The Physics of Data StorageNovember 16, 2005
American Center for Physics
College Park, MD
The data density of many computer storage devices has doubled every year for the past five years while the costs of the units have plummeted. Such advances are made possible by the fusion of knowledge from many disciplines: Materials and chemistry, dynamics, control, and signal processing; computer systems; and circuit design. But the laws of physics set the fundamental limits as well as the ultimate performance for storage devices. This talk will concentrate on the physical aspects of optics, magnetics, and semiconductors that make modern data storage devices possible.

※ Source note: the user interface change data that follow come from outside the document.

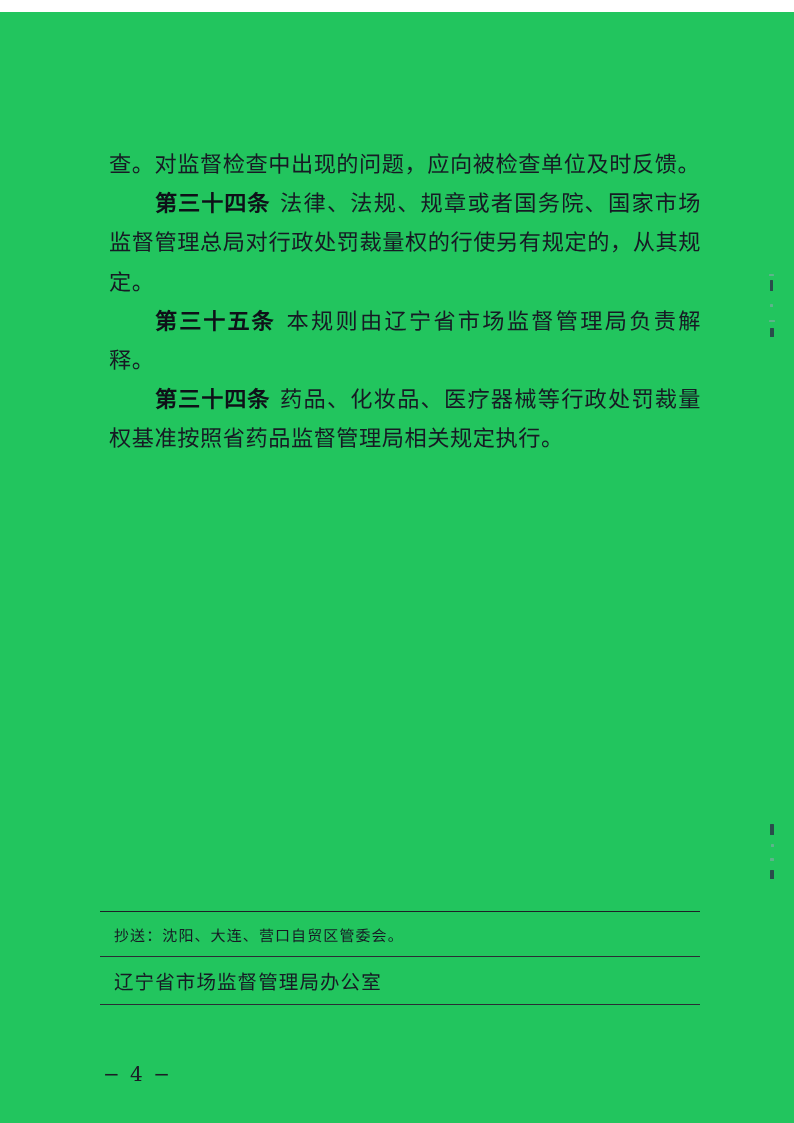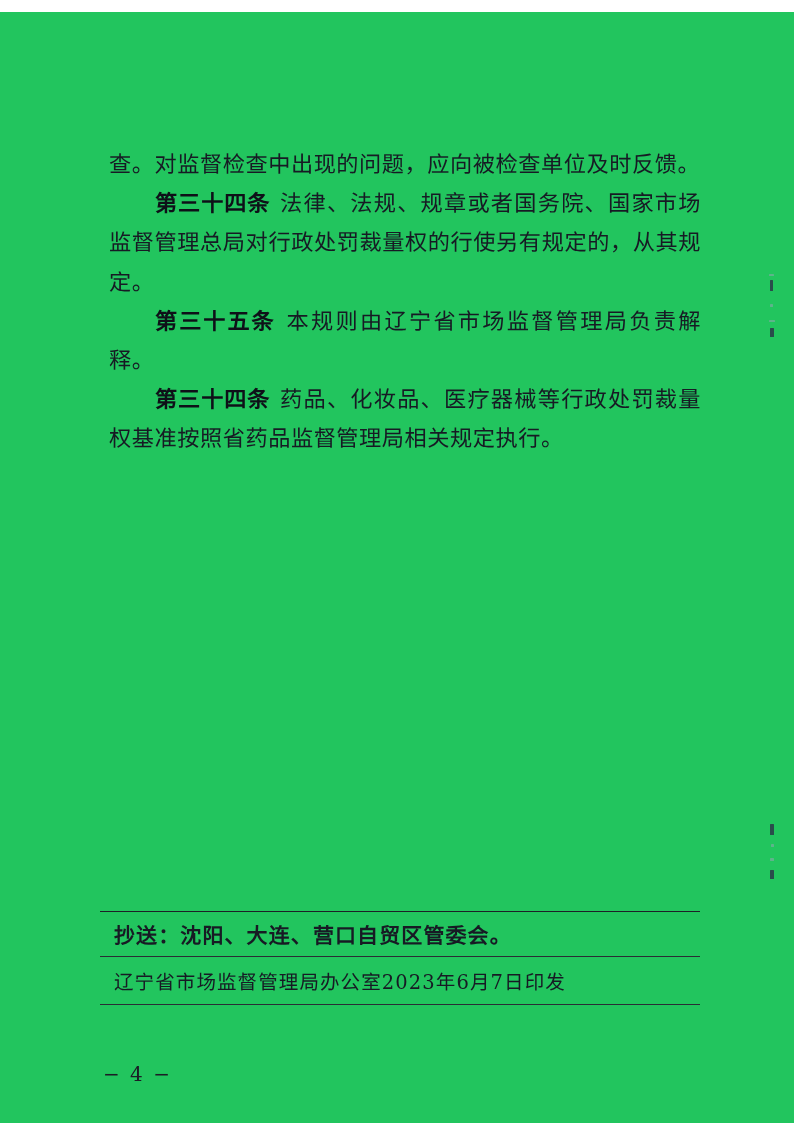--- a/index.html
+++ b/index.html
@@ -82,25 +82,24 @@
 
   .cc-row {
     height: 44px;
     display: flex;
     align-items: center;
     padding-left: 14px;
     box-sizing: border-box;
   }
 
   .cc-text {
-    font-size: 21px;
+    font-size: 15px;
     letter-spacing: 1.1px;
     color: #171a24;
     white-space: nowrap;
-    font-weight: bold;
   }
 
   .issuer-row {
     height: 47px;
     display: flex;
     align-items: center;
     justify-content: flex-start;
     padding-left: 14px;
     padding-right: 6px;
     box-sizing: border-box;
@@ -163,21 +162,20 @@
     <div class="rule"></div>
 
     <div class="cc-row">
       <span class="cc-text">抄送：沈阳、大连、营口自贸区管委会。</span>
     </div>
 
     <div class="rule thin"></div>
 
     <div class="issuer-row">
       <span class="issuer-text">辽宁省市场监督管理局办公室</span>
-      <span class="issue-date">2023年6月7日印发</span>
     </div>
 
     <div class="rule thin"></div>
 
   </div>
 
   <div class="page-number">− 4 −</div>
 
   <div class="speck" style="left:770px; top:268px; width:3px; height:11px;"></div>
   <div class="speck pale" style="left:769px; top:262px; width:5px; height:2px;"></div>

Thomas Leedy has recently retired from of the National Institute of Standards and Technology (NIST) after 32 years with the agency. For the past seven years he was a program manager for the Advanced Technology Program (ATP) of NIST. Within ATP, Mr. Leedy funded many projects in digital data storage, flat-panel displays, electronics and electronics manufacturing. His prior work at NIST included research in electronics and as a member of the technical staff of the Electronics and Electrical Engineering Laboratory where he participated in research dealing with automatic test equipment, electronic reliability, silicon processing technology, and electronic systems. He has served on numerous standards committees in microelectronics, computers, radiation effects, and electronic instrumentation for IEEE, ASTM, and U.S. Department of Commerce International Trade Administration.
Mr. Leedy has a B.S. degree in Physics from American University (1965), and a M.S. in Electrical Engineering (1972) and an M.S. in Engineering Administration (1984) from George Washington University.